In these cases, it’s best to discard your Shea butter and purchase a new tub from a different source.
It’s not worth investing in something that could cause you more harm than good, as this can lead to clogged pores or an allergic reaction like hives.
You don’t want any of those things happening.
How to Fix Rancid Shea Butter?
It’s not uncommon for shea butter to go bad.
It can happen when the fats in the product break down and create an unpleasant odor, among other things.
We’ll show you how to fix rancid shea butter using a simple technique that will leave your skin feeling silky smooth once again.
If you want to fix a rancid shea butter, add some fresh or unscented white lotion into it.
This will help mask the smell and restore its natural consistency.
- Add about two tablespoons of lotion to your container of shea butter (or pinch off a small chunk from the top).
- Add more if needed until desired texture is reached.
- Let sit for up to 24 hours before use.
- Remember that adding too much lotion may make your product turn watery, so be careful.
- Re-label jar with any added ingredients such as essential oils to keep things clean and organized.

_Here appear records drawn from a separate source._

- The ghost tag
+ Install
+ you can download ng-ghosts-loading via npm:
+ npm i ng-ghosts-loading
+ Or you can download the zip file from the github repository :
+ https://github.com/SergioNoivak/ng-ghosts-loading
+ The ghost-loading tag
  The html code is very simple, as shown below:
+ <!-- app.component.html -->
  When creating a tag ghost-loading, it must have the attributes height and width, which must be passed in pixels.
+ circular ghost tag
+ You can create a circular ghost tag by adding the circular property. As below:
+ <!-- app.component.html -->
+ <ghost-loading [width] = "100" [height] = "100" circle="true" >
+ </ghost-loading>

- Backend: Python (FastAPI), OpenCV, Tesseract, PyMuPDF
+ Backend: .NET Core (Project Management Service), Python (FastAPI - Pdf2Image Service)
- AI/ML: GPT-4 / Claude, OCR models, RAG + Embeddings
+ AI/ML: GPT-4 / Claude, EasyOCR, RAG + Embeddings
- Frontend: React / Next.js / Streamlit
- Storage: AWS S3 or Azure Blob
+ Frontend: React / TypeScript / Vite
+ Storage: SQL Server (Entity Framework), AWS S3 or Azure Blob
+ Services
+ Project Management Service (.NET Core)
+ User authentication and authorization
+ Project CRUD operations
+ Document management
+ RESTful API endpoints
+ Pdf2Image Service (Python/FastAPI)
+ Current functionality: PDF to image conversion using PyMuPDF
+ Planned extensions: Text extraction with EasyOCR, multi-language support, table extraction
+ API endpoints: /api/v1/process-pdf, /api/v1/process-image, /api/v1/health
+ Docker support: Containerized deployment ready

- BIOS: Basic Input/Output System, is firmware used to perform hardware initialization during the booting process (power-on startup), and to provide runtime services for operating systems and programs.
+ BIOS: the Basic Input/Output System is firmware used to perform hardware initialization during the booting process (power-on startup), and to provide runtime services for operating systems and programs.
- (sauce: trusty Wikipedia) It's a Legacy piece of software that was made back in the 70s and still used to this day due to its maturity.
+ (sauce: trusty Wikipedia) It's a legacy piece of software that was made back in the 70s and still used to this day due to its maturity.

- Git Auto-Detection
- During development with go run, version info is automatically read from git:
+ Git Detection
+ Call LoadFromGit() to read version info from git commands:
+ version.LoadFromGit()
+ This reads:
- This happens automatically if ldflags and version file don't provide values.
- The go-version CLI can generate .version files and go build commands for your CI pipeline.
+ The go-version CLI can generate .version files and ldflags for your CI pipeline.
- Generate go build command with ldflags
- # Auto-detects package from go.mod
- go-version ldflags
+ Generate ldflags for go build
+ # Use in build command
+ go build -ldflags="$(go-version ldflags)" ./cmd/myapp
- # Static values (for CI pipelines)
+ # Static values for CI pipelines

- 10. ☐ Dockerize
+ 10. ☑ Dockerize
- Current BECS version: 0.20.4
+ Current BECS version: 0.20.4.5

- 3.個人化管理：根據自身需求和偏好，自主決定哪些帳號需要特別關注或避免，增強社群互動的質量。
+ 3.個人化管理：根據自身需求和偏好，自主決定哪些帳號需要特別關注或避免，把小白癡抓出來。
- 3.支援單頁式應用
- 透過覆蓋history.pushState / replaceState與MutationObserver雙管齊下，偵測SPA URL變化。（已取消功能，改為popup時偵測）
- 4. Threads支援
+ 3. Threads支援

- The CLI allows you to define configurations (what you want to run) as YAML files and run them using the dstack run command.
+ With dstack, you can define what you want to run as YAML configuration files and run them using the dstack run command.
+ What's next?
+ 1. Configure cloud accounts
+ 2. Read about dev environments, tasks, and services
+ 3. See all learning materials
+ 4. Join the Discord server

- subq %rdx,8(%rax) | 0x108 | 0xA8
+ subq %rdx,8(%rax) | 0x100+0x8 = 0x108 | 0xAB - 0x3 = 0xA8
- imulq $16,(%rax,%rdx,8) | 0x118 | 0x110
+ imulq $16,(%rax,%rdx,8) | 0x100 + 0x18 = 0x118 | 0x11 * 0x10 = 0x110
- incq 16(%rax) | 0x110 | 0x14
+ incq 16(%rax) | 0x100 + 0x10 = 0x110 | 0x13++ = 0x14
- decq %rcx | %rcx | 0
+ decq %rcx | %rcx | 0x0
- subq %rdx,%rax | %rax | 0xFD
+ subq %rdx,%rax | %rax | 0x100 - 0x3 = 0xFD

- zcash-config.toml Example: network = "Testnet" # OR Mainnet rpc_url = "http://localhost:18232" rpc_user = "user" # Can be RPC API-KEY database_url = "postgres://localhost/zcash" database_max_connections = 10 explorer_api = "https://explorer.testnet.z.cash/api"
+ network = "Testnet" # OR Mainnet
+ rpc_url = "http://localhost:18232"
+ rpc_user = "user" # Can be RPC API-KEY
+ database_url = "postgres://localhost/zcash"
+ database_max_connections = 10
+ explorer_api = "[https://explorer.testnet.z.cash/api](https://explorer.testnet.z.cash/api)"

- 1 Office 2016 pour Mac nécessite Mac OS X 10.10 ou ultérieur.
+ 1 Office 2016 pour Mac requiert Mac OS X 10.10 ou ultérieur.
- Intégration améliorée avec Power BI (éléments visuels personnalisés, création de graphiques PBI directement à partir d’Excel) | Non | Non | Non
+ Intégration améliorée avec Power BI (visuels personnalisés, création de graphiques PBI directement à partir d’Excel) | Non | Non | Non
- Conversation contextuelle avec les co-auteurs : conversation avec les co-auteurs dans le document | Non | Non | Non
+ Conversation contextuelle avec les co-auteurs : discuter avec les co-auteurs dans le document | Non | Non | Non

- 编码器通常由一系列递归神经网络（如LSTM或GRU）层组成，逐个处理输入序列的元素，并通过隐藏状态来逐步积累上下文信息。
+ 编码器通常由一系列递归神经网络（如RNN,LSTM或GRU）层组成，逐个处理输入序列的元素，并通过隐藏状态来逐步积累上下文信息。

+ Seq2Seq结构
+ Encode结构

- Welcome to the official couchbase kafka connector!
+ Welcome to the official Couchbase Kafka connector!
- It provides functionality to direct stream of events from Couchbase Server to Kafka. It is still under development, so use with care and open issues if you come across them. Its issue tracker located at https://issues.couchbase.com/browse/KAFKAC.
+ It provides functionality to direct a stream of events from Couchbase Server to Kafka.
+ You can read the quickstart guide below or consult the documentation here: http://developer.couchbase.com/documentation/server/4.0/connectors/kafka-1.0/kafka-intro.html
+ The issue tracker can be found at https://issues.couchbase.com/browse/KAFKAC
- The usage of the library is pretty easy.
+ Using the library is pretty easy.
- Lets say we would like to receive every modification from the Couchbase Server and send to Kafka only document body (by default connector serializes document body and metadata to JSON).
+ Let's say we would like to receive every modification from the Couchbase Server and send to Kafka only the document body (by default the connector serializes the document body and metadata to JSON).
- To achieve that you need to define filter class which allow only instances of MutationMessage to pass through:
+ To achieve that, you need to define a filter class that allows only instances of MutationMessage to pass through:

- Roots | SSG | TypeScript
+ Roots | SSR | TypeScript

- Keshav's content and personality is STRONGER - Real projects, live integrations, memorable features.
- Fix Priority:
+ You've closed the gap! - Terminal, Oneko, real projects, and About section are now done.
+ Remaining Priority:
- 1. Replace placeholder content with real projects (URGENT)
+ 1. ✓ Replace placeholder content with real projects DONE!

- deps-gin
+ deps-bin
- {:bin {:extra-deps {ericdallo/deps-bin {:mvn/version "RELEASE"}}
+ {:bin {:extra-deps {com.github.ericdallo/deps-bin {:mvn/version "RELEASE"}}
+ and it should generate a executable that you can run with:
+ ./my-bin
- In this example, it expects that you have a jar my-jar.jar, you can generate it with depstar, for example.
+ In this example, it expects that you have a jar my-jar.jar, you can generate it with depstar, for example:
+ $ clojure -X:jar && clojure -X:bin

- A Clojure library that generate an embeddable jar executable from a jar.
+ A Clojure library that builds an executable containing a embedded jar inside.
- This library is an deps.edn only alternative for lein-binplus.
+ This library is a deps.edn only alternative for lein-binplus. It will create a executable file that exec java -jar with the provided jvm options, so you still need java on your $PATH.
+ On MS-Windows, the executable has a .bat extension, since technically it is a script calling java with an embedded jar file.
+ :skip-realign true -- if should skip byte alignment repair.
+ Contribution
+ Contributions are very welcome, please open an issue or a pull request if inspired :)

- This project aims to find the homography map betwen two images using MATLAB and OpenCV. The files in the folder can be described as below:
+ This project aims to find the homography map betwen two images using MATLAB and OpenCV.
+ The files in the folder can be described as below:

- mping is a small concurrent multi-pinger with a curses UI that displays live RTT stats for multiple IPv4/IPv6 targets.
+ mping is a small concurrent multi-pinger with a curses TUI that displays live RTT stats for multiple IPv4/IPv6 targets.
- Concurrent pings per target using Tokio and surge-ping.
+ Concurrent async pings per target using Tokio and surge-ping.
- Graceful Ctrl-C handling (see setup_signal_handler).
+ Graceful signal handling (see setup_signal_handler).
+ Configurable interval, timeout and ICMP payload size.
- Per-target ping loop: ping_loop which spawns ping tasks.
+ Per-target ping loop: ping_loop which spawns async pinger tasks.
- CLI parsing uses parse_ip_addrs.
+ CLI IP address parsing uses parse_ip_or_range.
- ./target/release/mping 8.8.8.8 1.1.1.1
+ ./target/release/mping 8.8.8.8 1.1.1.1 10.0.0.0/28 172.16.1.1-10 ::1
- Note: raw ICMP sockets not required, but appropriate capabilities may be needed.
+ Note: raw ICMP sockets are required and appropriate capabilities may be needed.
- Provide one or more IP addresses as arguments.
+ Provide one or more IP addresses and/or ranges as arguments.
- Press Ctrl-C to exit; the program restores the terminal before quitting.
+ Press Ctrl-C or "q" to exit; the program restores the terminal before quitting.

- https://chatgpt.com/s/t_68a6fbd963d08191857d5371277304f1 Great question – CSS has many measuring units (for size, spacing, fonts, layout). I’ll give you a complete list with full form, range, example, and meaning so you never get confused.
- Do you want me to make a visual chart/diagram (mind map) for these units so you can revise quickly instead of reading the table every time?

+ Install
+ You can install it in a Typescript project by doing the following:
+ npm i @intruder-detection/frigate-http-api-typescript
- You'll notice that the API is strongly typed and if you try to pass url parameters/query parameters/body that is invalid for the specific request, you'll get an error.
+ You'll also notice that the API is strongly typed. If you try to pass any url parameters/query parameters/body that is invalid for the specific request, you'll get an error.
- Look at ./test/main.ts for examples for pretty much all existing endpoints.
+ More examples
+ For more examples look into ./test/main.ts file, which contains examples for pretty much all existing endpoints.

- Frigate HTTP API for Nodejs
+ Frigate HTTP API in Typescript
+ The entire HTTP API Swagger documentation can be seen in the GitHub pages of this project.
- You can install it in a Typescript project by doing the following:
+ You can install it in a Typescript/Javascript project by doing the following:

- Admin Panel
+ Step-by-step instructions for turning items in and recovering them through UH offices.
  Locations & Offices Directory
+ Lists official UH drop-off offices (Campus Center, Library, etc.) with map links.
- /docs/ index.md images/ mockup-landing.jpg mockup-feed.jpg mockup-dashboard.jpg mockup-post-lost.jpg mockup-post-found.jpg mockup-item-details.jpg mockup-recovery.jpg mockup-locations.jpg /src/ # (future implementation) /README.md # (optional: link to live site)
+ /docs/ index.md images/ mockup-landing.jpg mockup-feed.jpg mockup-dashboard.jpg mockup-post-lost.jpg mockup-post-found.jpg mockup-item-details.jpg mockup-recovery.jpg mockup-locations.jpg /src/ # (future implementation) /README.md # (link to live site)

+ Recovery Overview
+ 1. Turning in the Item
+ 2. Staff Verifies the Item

Shea butter is a natural moisturizer that can be used on the skin to prevent dryness.
It’s also popular in hair care products, like deep conditioners and leave-in creams.
Shea butter lasts for about two years before it expires; this time frame will depend on how often you use your shea butter product, though.
Hence, you should keep an eye on the expiration date of your shea butter product, especially if you use it often.